> **PROBLEM STATEMENT**
What are the lines below, starting at the line containing "font-family: none ->" and ending at the line containing "height: 34px ->"? Write them out exactly, ends included, without pictures.

> **DATA TO PROCESS**
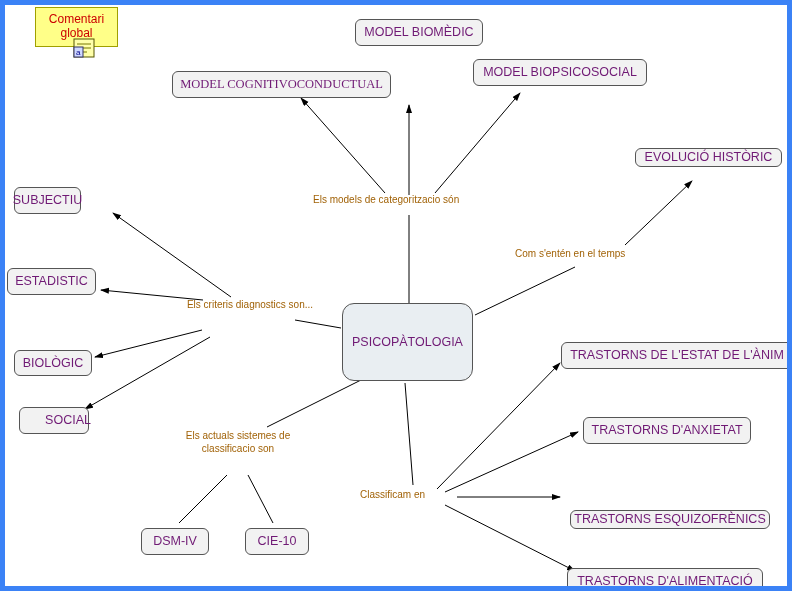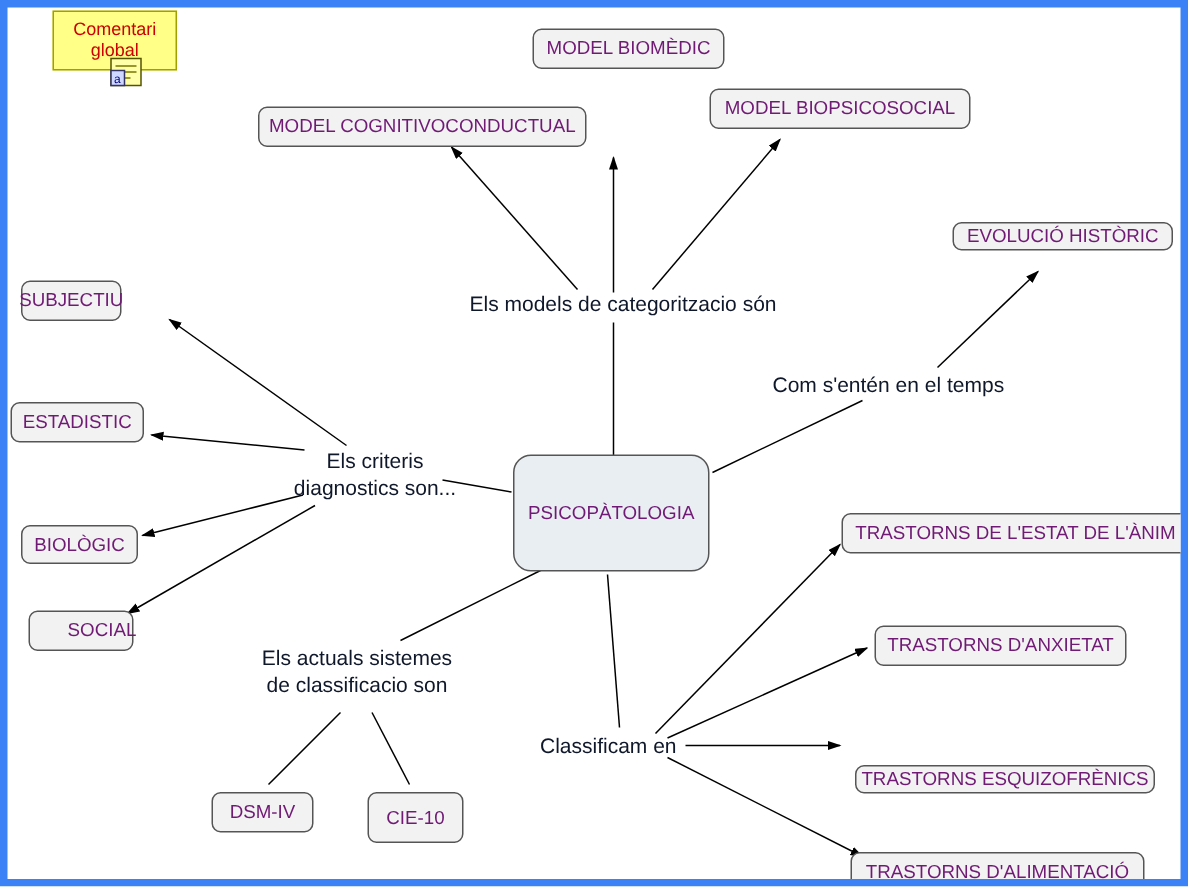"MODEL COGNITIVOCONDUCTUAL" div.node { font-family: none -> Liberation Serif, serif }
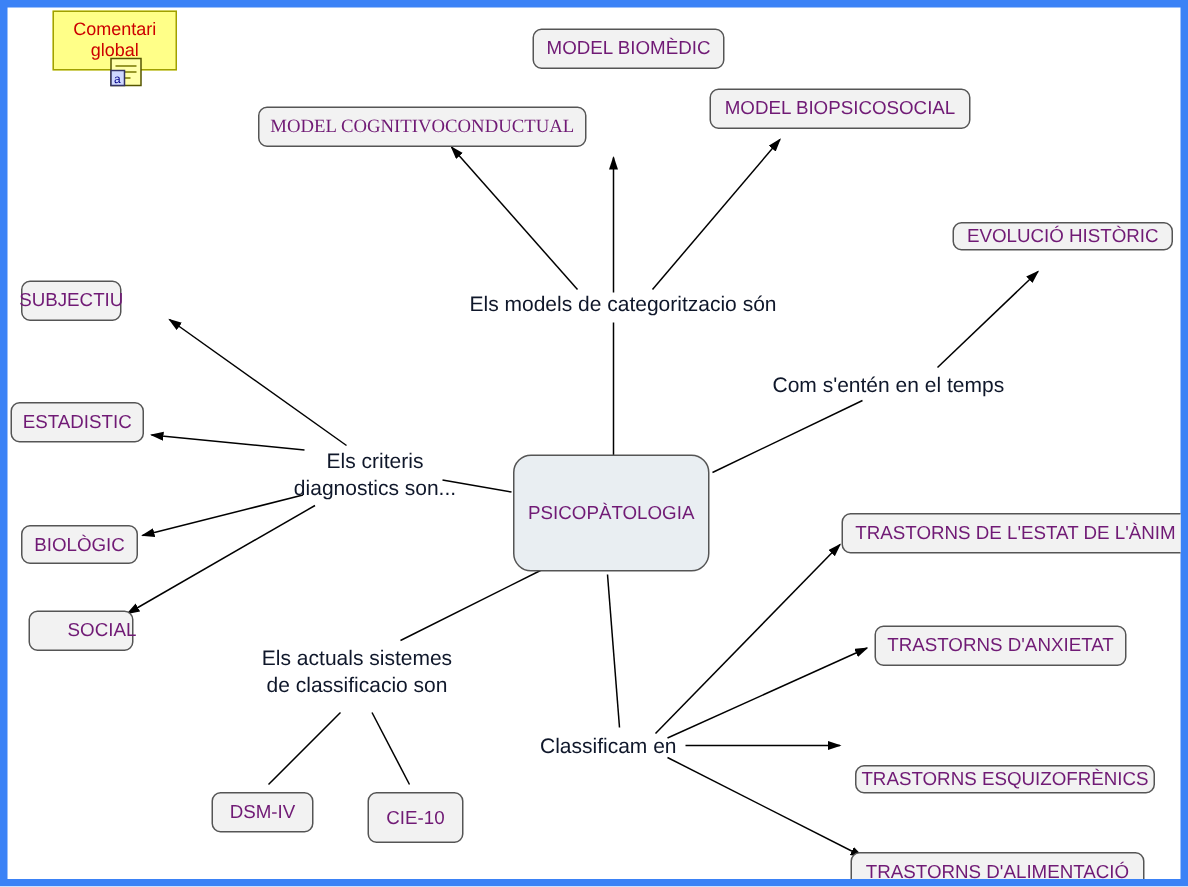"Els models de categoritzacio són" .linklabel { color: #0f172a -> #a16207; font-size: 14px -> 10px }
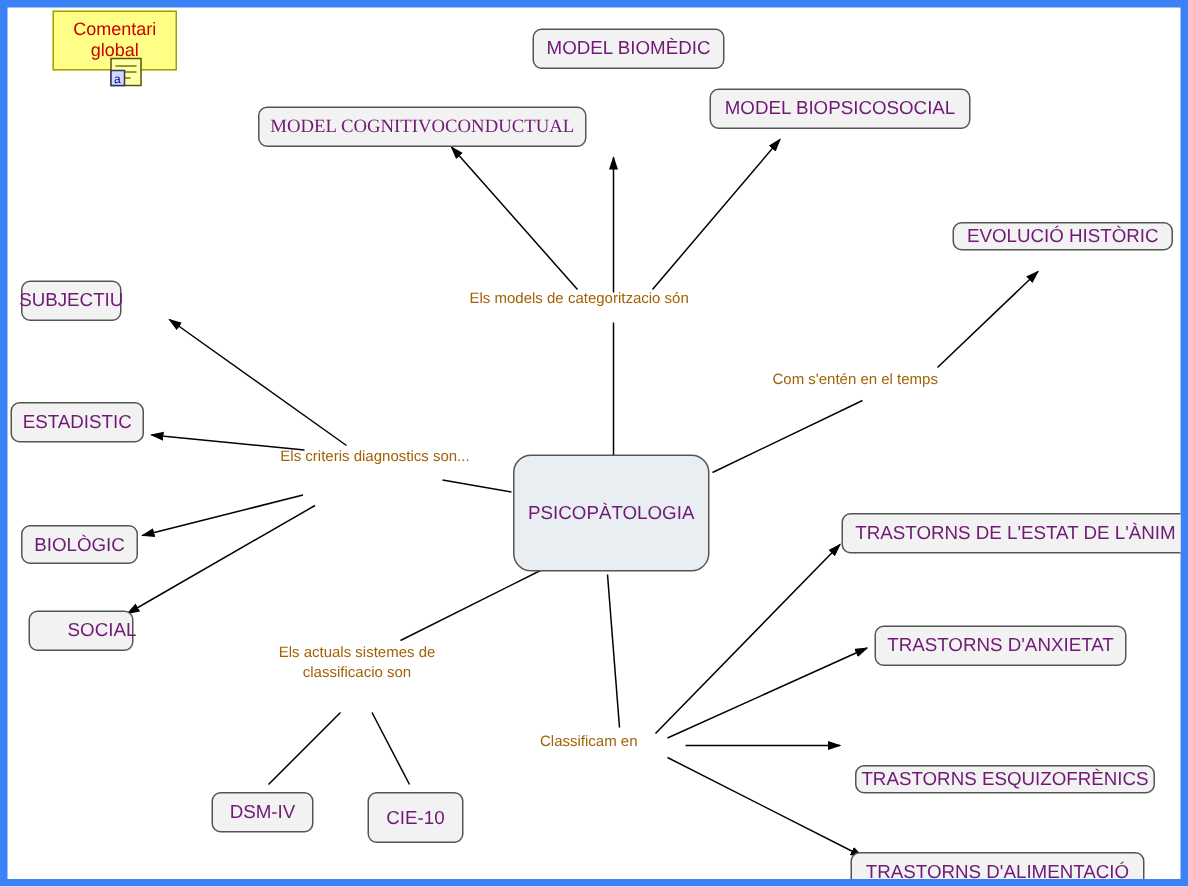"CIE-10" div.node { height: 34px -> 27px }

--

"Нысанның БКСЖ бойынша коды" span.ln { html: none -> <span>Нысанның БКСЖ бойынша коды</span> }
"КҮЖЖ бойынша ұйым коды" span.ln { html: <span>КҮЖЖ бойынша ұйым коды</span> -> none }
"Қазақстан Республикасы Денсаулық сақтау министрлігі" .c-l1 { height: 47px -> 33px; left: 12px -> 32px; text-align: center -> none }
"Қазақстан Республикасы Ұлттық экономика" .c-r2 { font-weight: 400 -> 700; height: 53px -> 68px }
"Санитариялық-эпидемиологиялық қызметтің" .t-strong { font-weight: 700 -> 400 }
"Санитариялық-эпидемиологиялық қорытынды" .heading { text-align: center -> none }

> **RESPONSE AREA**
"MODEL COGNITIVOCONDUCTUAL" div.node { font-family: none -> Liberation Serif, serif }
"Els models de categoritzacio són" .linklabel { color: #0f172a -> #a16207; font-size: 14px -> 10px }
"CIE-10" div.node { height: 34px -> 27px }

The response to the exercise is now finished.